* How to complete this task
All entries below must be written out verbatim, and the images must be dropped.

* Input
--- START ---

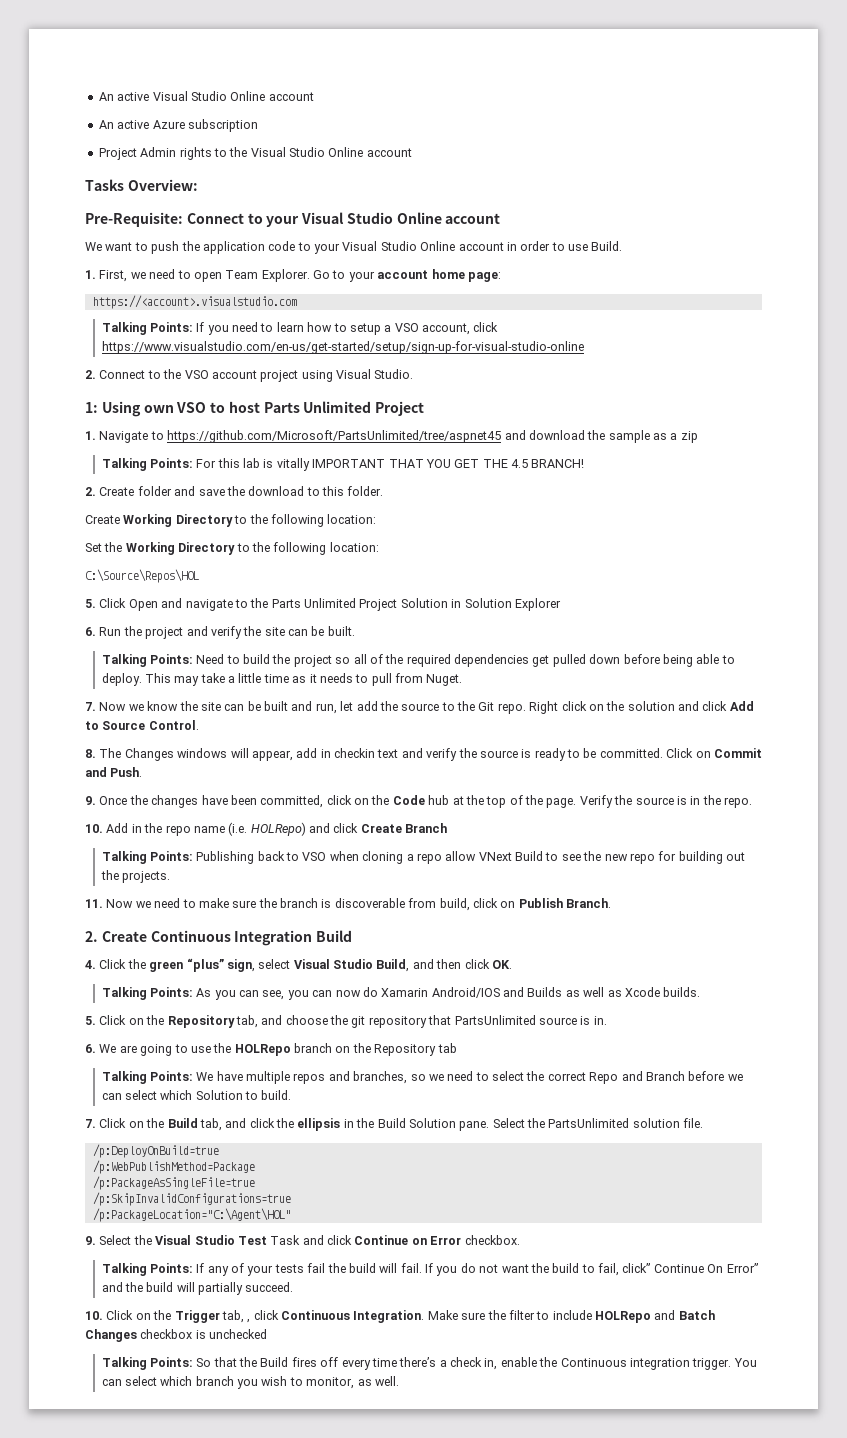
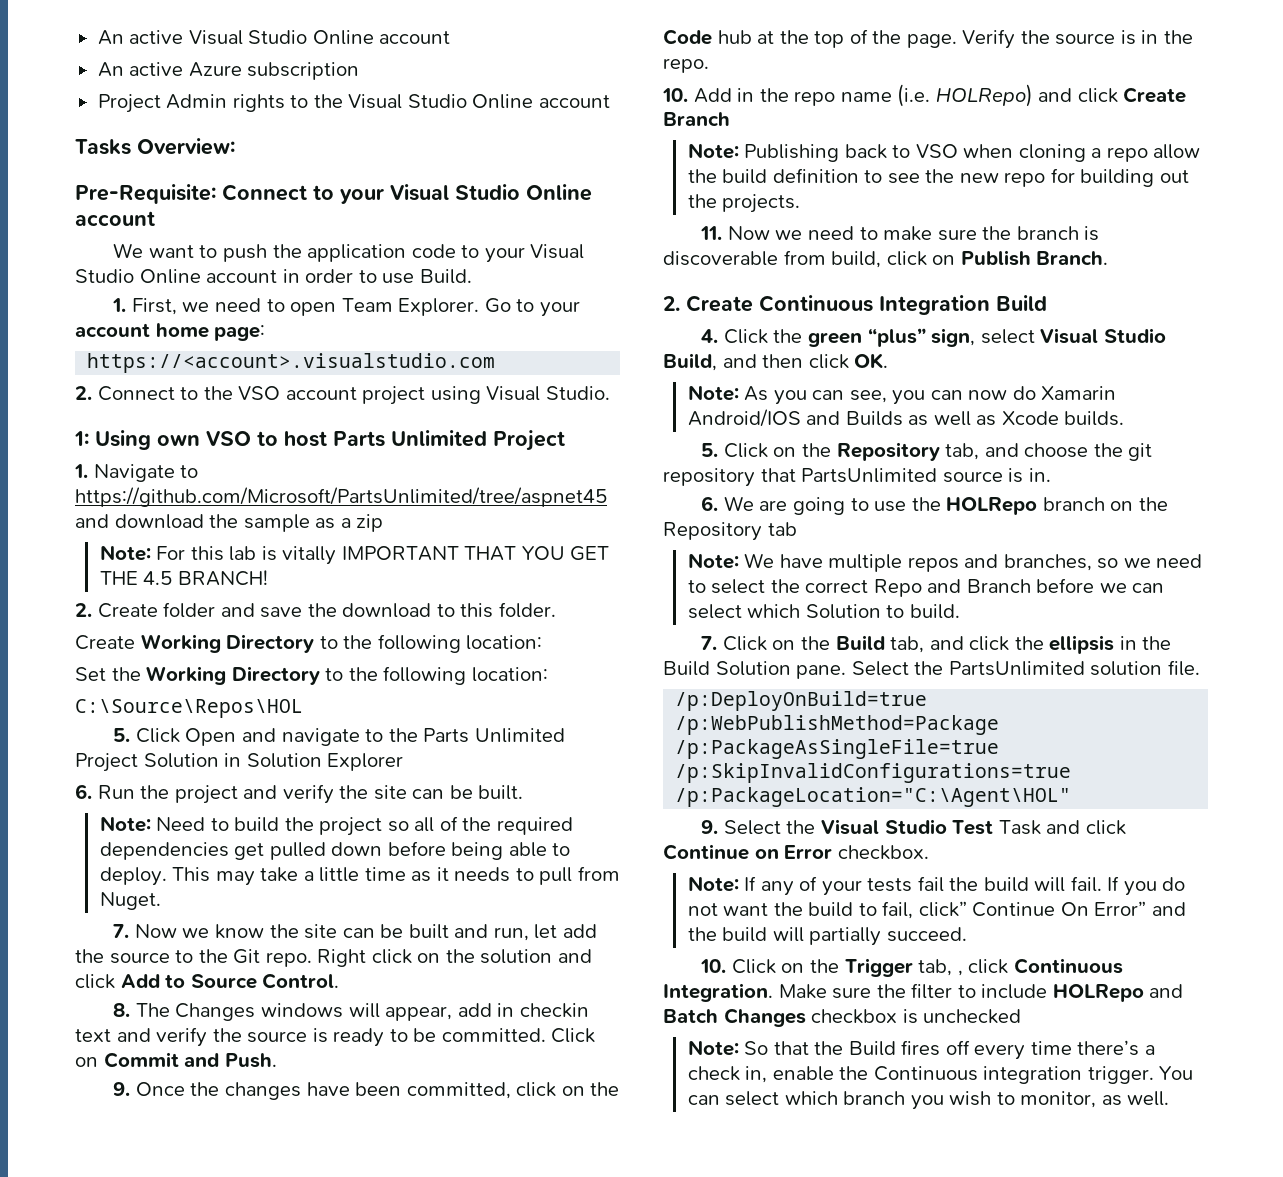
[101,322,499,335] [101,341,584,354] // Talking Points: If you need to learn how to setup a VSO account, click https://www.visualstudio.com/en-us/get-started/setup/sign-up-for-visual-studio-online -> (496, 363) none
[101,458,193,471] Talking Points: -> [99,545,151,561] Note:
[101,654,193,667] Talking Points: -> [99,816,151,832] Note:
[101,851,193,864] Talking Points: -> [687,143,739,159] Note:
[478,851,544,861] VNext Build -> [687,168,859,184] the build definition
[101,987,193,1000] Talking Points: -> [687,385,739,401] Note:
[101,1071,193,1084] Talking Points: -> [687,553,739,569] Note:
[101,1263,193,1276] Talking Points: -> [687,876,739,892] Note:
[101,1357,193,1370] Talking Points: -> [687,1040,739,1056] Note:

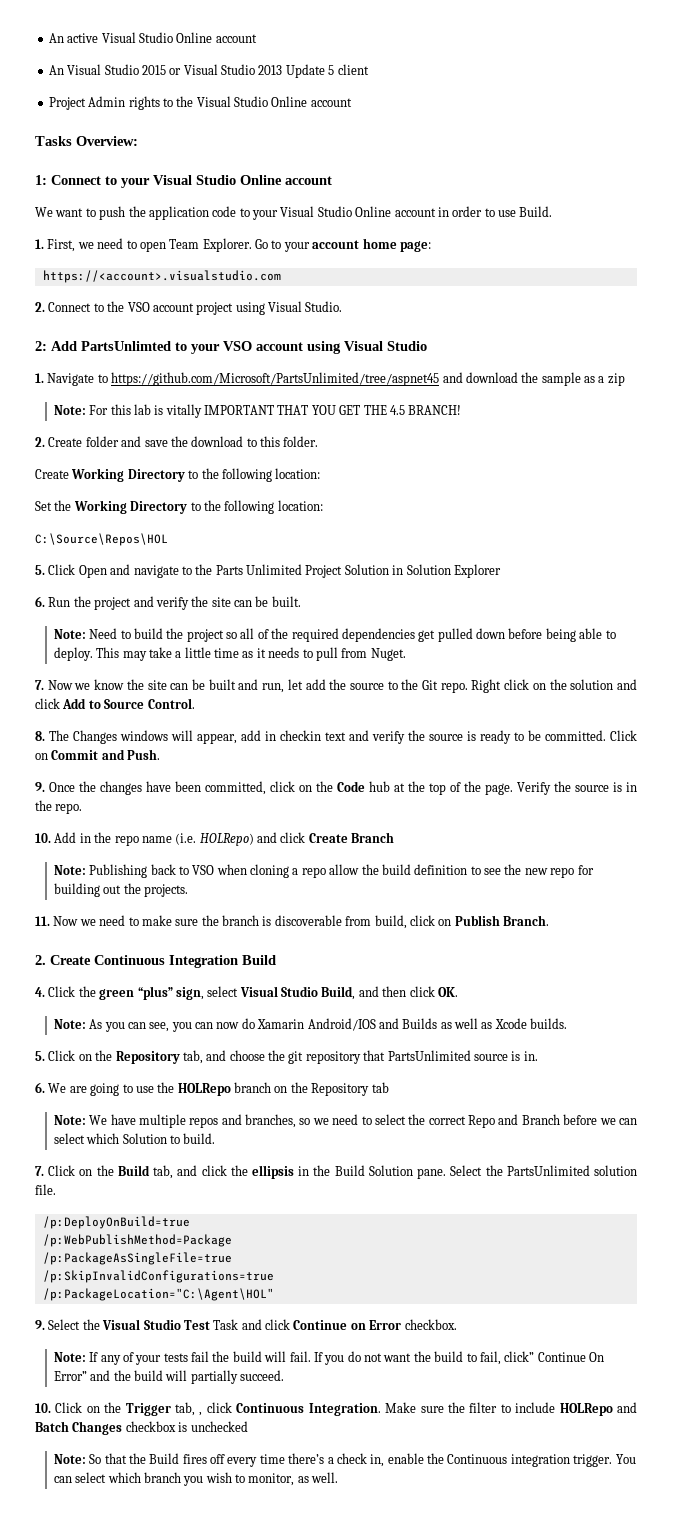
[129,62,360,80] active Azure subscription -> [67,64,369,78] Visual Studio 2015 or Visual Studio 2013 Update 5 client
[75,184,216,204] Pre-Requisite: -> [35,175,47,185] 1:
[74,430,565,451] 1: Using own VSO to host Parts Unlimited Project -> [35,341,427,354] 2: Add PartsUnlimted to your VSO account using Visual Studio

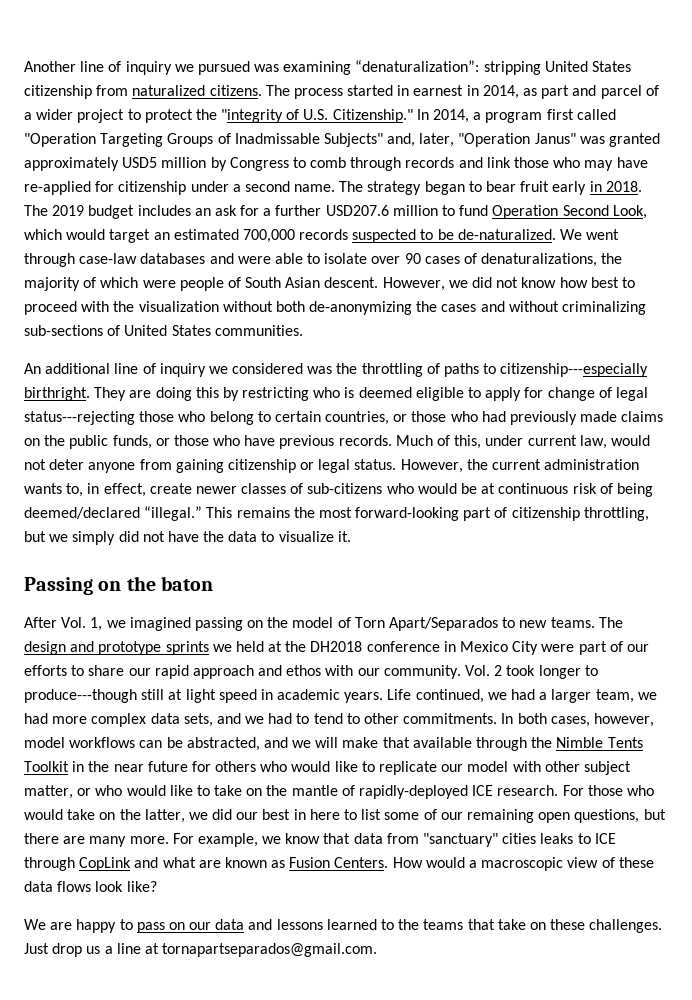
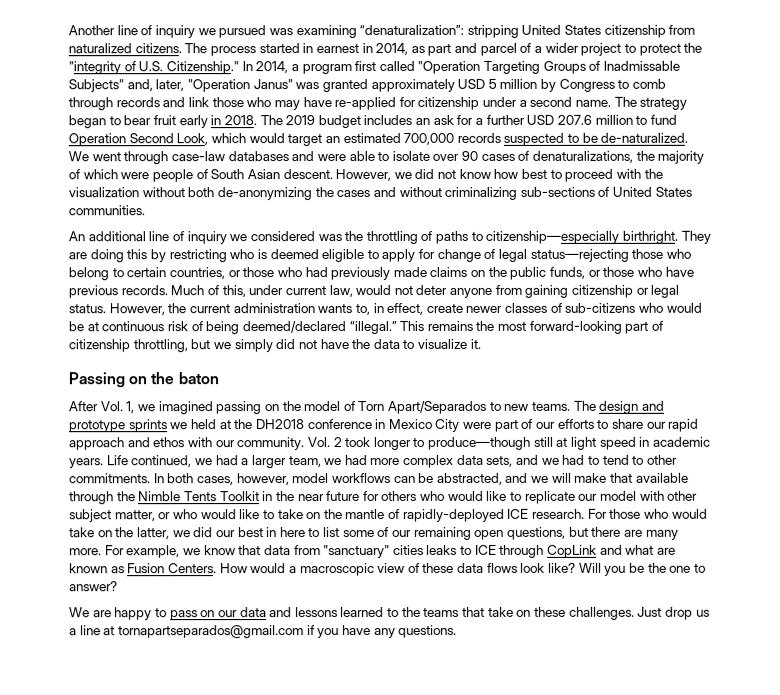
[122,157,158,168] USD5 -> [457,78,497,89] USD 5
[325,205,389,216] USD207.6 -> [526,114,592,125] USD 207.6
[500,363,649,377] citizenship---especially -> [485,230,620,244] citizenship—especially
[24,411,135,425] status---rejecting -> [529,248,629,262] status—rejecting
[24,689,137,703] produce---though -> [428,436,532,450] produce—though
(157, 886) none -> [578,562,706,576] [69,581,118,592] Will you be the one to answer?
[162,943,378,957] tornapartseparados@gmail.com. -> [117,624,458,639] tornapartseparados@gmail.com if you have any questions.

--- END ---

* Response to the exercise
[101,322,499,335] [101,341,584,354] // Talking Points: If you need to learn how to setup a VSO account, click https://www.visualstudio.com/en-us/get-started/setup/sign-up-for-visual-studio-online -> (496, 363) none
[101,458,193,471] Talking Points: -> [99,545,151,561] Note:
[101,654,193,667] Talking Points: -> [99,816,151,832] Note:
[101,851,193,864] Talking Points: -> [687,143,739,159] Note:
[478,851,544,861] VNext Build -> [687,168,859,184] the build definition
[101,987,193,1000] Talking Points: -> [687,385,739,401] Note:
[101,1071,193,1084] Talking Points: -> [687,553,739,569] Note:
[101,1263,193,1276] Talking Points: -> [687,876,739,892] Note:
[101,1357,193,1370] Talking Points: -> [687,1040,739,1056] Note:

[129,62,360,80] active Azure subscription -> [67,64,369,78] Visual Studio 2015 or Visual Studio 2013 Update 5 client
[75,184,216,204] Pre-Requisite: -> [35,175,47,185] 1:
[74,430,565,451] 1: Using own VSO to host Parts Unlimited Project -> [35,341,427,354] 2: Add PartsUnlimted to your VSO account using Visual Studio

[122,157,158,168] USD5 -> [457,78,497,89] USD 5
[325,205,389,216] USD207.6 -> [526,114,592,125] USD 207.6
[500,363,649,377] citizenship---especially -> [485,230,620,244] citizenship—especially
[24,411,135,425] status---rejecting -> [529,248,629,262] status—rejecting
[24,689,137,703] produce---though -> [428,436,532,450] produce—though
(157, 886) none -> [578,562,706,576] [69,581,118,592] Will you be the one to answer?
[162,943,378,957] tornapartseparados@gmail.com. -> [117,624,458,639] tornapartseparados@gmail.com if you have any questions.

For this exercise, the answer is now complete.